→ **What to produce**: Only some lines are wanted. Transcribe, exactly, the lines below from the line with "az Egyesület Elnökségénél." up to and including the line with "7 napnak kell eltelnie.".

→ **Dataset**:
- Opening Delimiter -

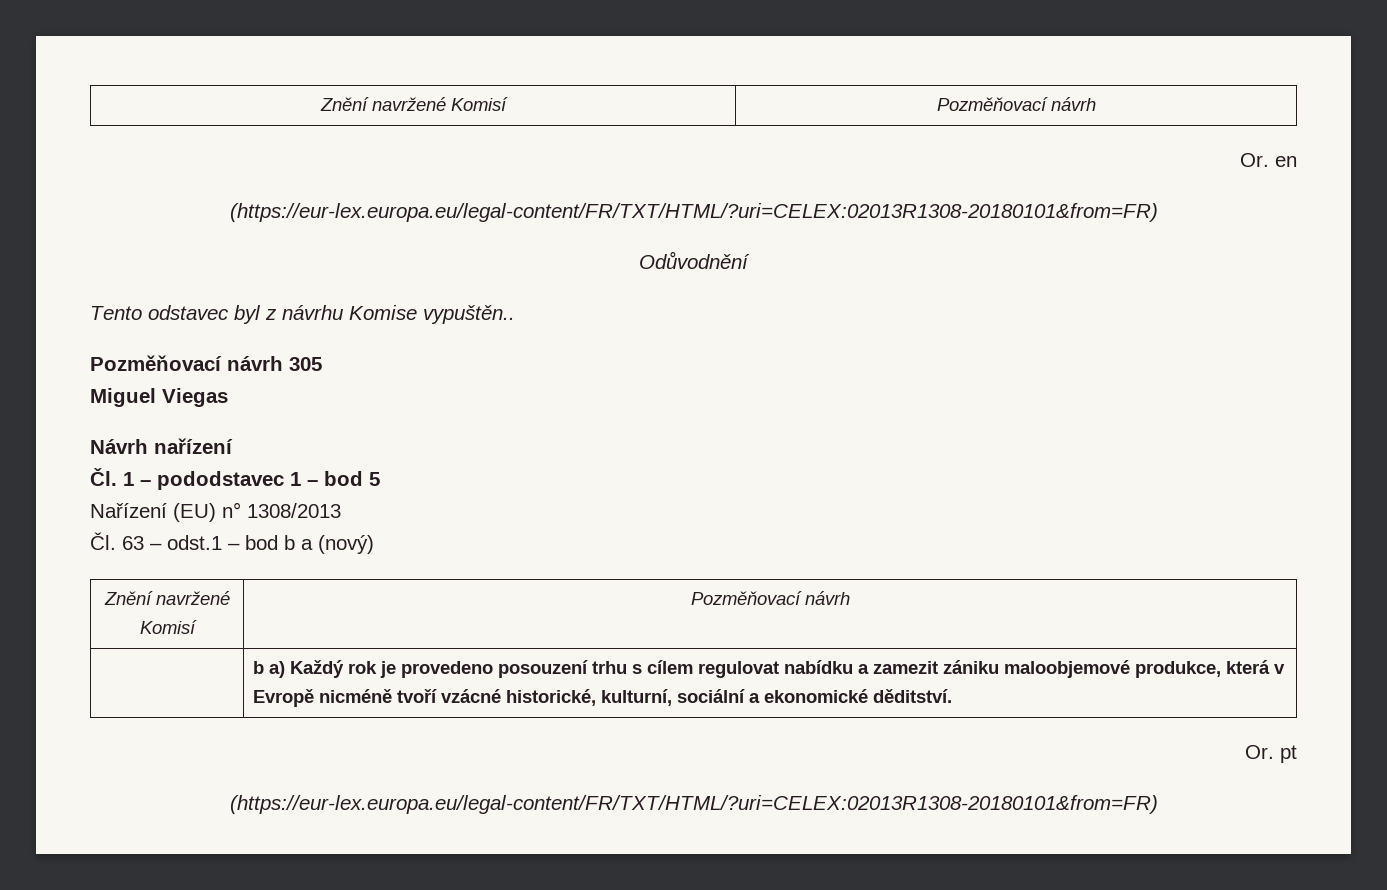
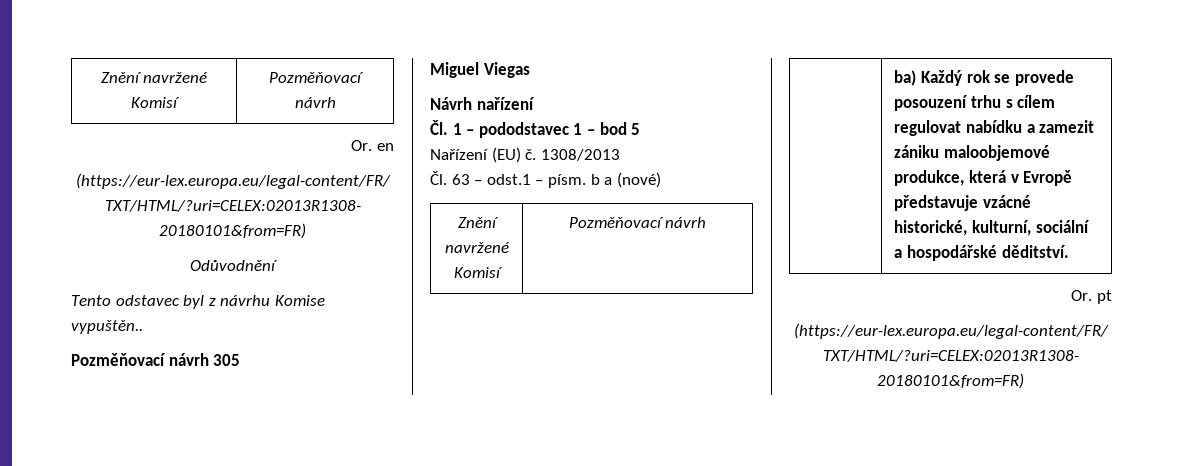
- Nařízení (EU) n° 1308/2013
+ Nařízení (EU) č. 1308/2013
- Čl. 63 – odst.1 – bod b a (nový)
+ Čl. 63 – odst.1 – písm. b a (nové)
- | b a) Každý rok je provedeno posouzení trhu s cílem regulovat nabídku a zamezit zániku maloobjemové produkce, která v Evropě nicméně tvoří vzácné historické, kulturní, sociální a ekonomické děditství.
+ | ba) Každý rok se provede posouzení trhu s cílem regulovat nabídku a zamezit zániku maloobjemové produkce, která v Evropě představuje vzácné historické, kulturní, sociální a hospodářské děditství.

- Closing Delimiter -
- Opening Delimiter -

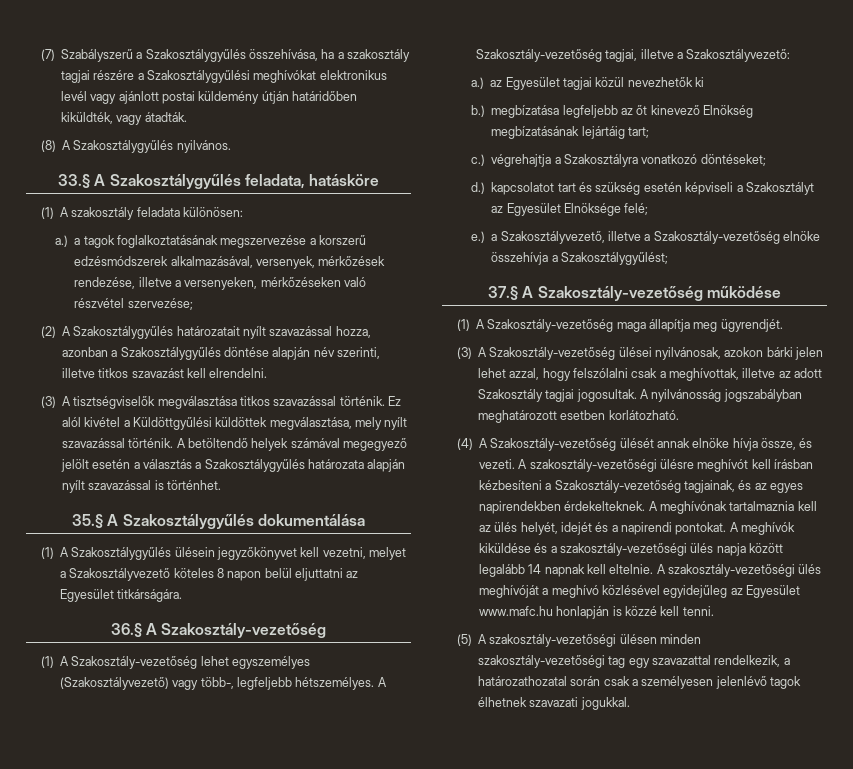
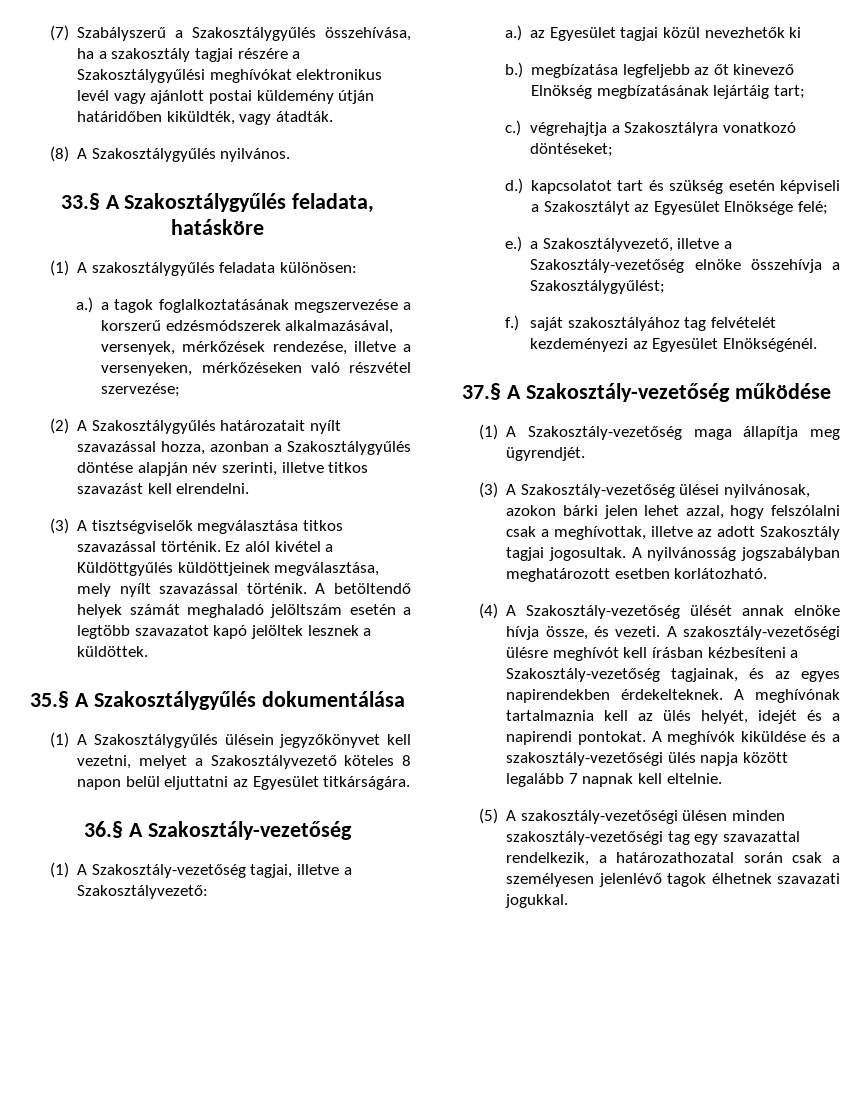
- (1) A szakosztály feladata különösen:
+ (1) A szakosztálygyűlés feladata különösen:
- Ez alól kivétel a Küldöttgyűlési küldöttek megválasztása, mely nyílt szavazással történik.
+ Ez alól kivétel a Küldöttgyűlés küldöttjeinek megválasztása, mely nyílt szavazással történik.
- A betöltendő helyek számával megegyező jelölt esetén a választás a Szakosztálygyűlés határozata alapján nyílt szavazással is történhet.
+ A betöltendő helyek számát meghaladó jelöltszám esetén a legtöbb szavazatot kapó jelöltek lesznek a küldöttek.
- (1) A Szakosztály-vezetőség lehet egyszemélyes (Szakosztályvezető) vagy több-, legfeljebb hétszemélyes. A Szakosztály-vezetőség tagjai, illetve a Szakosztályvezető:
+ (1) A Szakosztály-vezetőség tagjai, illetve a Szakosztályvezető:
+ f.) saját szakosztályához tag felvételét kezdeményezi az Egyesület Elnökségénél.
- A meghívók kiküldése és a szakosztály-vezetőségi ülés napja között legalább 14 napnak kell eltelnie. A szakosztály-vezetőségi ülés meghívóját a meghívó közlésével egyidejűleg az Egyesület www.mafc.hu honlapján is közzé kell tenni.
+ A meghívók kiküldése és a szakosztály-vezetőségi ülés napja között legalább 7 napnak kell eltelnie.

- Closing Delimiter -
- Opening Delimiter -

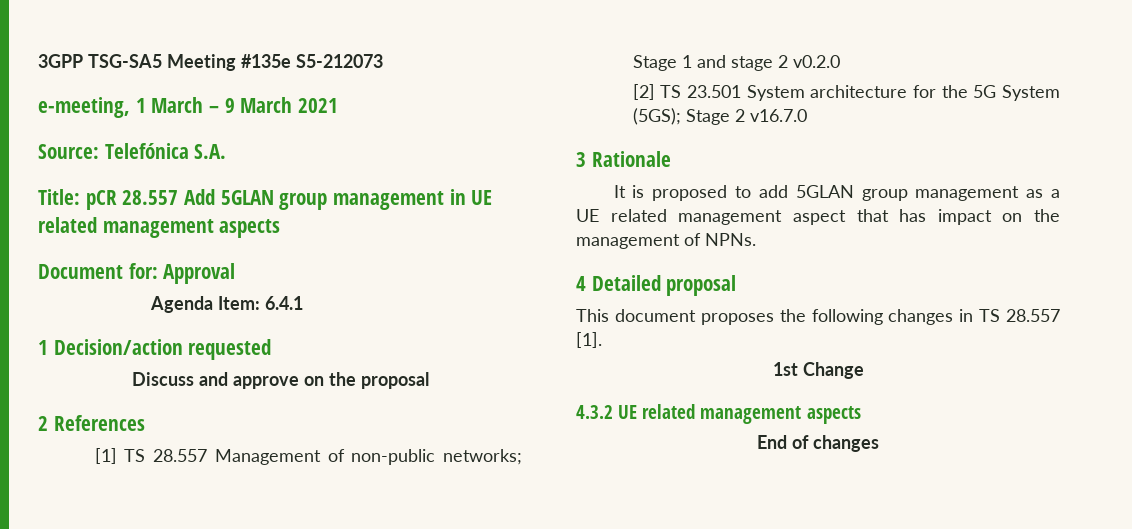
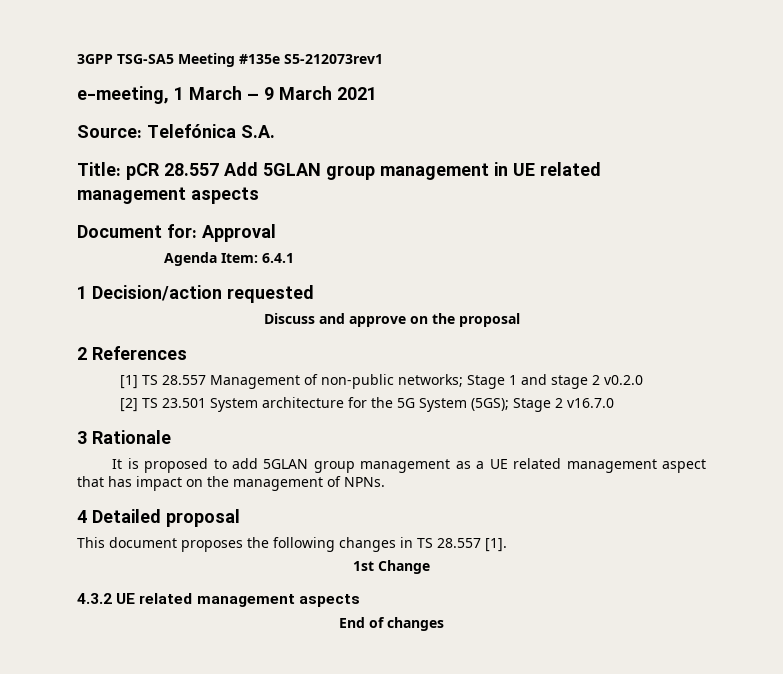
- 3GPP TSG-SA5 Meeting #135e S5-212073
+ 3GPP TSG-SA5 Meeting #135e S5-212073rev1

- Closing Delimiter -

→ **Response area**:
+ f.) saját szakosztályához tag felvételét kezdeményezi az Egyesület Elnökségénél.
- A meghívók kiküldése és a szakosztály-vezetőségi ülés napja között legalább 14 napnak kell eltelnie. A szakosztály-vezetőségi ülés meghívóját a meghívó közlésével egyidejűleg az Egyesület www.mafc.hu honlapján is közzé kell tenni.
+ A meghívók kiküldése és a szakosztály-vezetőségi ülés napja között legalább 7 napnak kell eltelnie.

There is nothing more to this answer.